Listed Building History: 2 & 4 St Andrew’s Lane

No. 2 St Andrew’s Lane (Church Hill Cottage) is on the left of this picture.
It has a bay window, as it was formerly a shop.
St Andrew's Lane was formerly known as Church Lane.

No. 4 (Church Hill Farm) is on the right of this picture
This house and its farmland was once held under the Manor of Heddington. The curtilage of the house alone (described in the early Court Rolls as "a messuage, tenement or cottage, malthouse, outhouses, backside, garden and orchard") occupied the site of the present William Orchard Close. In addition, it had another eight acres of meadow and arable land.
No. 2 St Andrew’s Lane (Church Hill Cottage)
This former shop is hard to identify in the censuses, but it looks as though it could have been occupied by the tea dealer Edward Underhill in 1841 and then by three butchers in succession: John Williams, Elizabeth Hunt, and Joseph Williams. From 1922 to about 1930 it was Mrs Tempero’s sweet shop: according to Within Living Memory, she persuaded Mr Wylie of the Grange to build the bay window to display her wares, and there was always a black cat asleep on the sweets there.
No. 4 St Andrew’s Lane (Church Hill Farm)
In 1759 the house and land was conveyed by John Griffin senior to his spinster daughter, Ann Griffin. Ten years later in 1769 she in turn conveyed the copyhold to Joseph Holly or Holley.
By mid-1803, Joseph Holly had died and his son, Thomas Holly, had come into his inheritance. Under the Enclosure Award of that date, the additional farmland held by Thomas Holly under the Manor of Heddington was replaced by three allotments "in the Meadow" totalling over 8½ acres (Plots 81, 82, and 83): a third of this land adjoined the farmhouse to the north-east, but the rest was further away, to the north of the present bypass.
In 1820 Thomas Holly and his wife Mary (daughter of Henry Godfrey) sold the property to Charles Browne of Hanborough, gentleman: the occupant at this time was William Savours.
In 1832 Charles Browne died, and his infant son of the same name inherited the house and land. It was immediately conveyed to Henry Carr of Headington, a butcher: the 1841 census shows him at the age of 60 living with his family in the farmhouse. The property appears to have been enfranchised around this time. In 1844 Carr sold the farm to William Graham (a bookseller at 41 High Street, Oxford) who let out the farmhouse and its immediate land land to a poulterer, Richard Gibbs, and the other fields to Charles Godfrey (a small-scale farmer of ten acres who lived in St Andrew’s Road). Gibbs lived in the farmhouse (with his chickens presumably in the orchard) until the mid-1860s. The Headington Rate Book of 1850 shows that the property rented by Gibbs had a rateable value of £20 and a gross estimated rental of £25: the farmhouse had no name at this time, and is identified by the description "Near the Church".

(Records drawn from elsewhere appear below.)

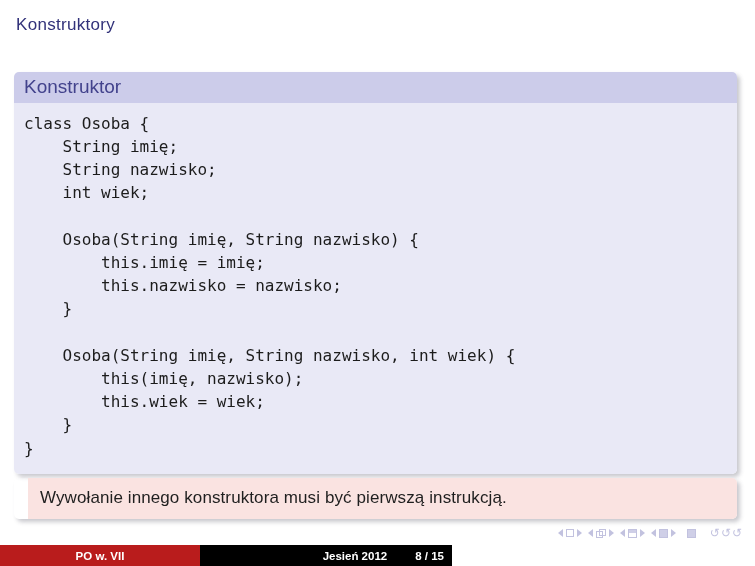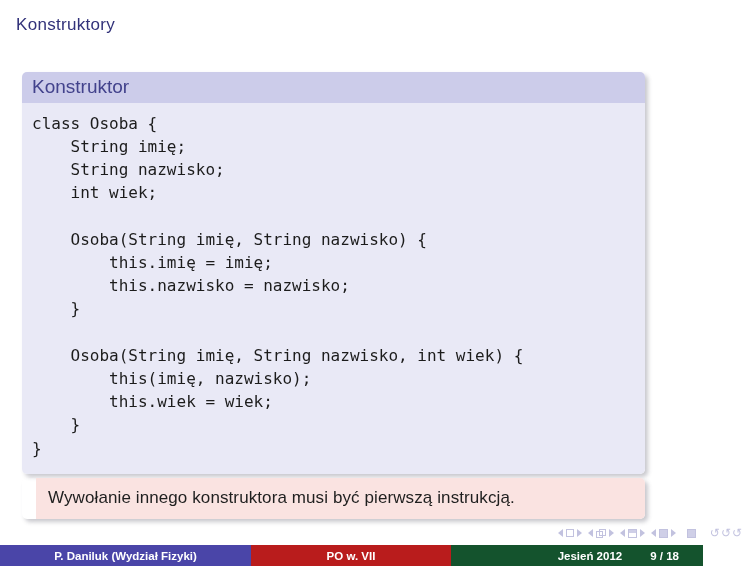--- a/index.html
+++ b/index.html
@@ -30,8 +30,8 @@
   
   .block {
     position: absolute;
-    left: 22px;
-    width: 623px;
+    left: 14px;
+    width: 723px;
     box-sizing: border-box;
     border-radius: 5px;
     box-shadow: 3px 3px 4px rgba(60, 60, 80, 0.28);

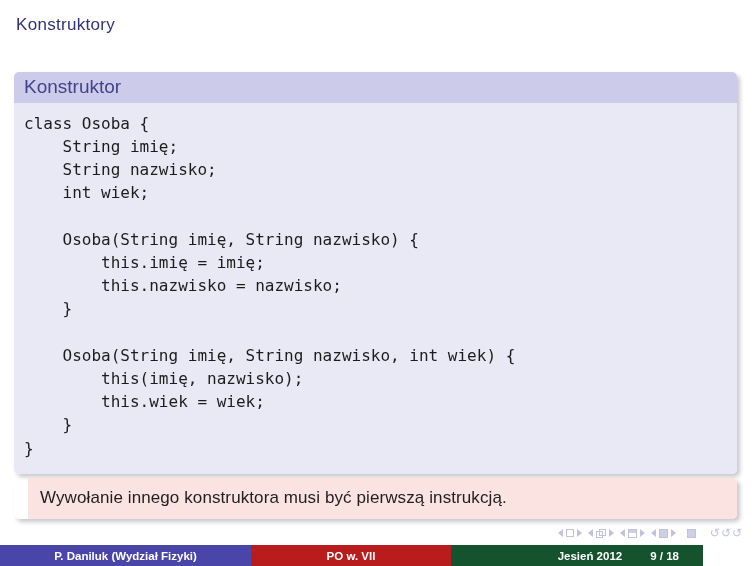--- a/index.html
+++ b/index.html
@@ -243,7 +243,6 @@
 </div>
 
 <div class="footline">
-  <div class="foot-seg foot-author">P. Daniluk  (Wydział Fizyki)</div>
   <div class="foot-seg foot-title">PO w. VII</div>
   <div class="foot-seg foot-date">
     <span>Jesień 2012</span>

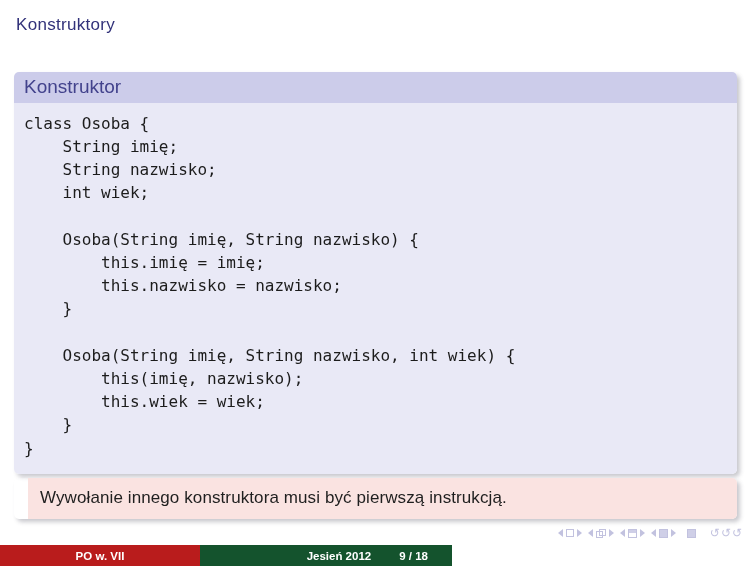--- a/index.html
+++ b/index.html
@@ -178,9 +178,9 @@
   }
   .foot-date {
     width: 252px;
-    background: #14532d;
+    background: #000000;
     justify-content: flex-end;
-    padding-right: 24px;
+    padding-right: 8px;
     gap: 28px;
   }
 </style>

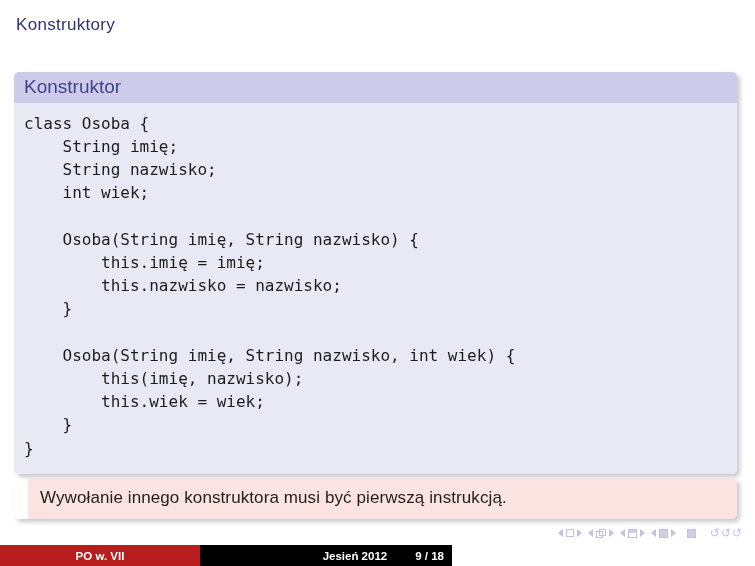--- a/index.html
+++ b/index.html
@@ -246,7 +246,7 @@
   <div class="foot-seg foot-title">PO w. VII</div>
   <div class="foot-seg foot-date">
     <span>Jesień 2012</span>
-    <span>9 / 18</span>
+    <span>8 / 15</span>
   </div>
 </div>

From around 1883 to 1948 the farm was owned by the Wylie family of the Grange. It was let out as a dairy farm, from which local people were able to purchase their milk directly. Walter J. Wheeler was the dairyman there from 1890, but he died in 1895 at the age of 38 and his widow, Mrs Louisa Wheeler, then ran it on her own until 1906, when she took over a farm at Barton. William Cook then held it for just four years, and it is during that period that it is first listed in directories under the name of Church Hill Farm, rather than simply as "Dairy".
In 1910 the farm was taken over by Alfred Stopps, and after his death in 1944 his son of the same name continued to run it until it ceased to be a farm in the early 1960s; in the latter years the northern bypass bisected the fields, making life very difficult.
In 1967 the Church Hill Farm Trustees oversaw the building of William Orchard Close on the orchard and sold the farmhouse to Frank Ricketts, who lived there until the 1980s.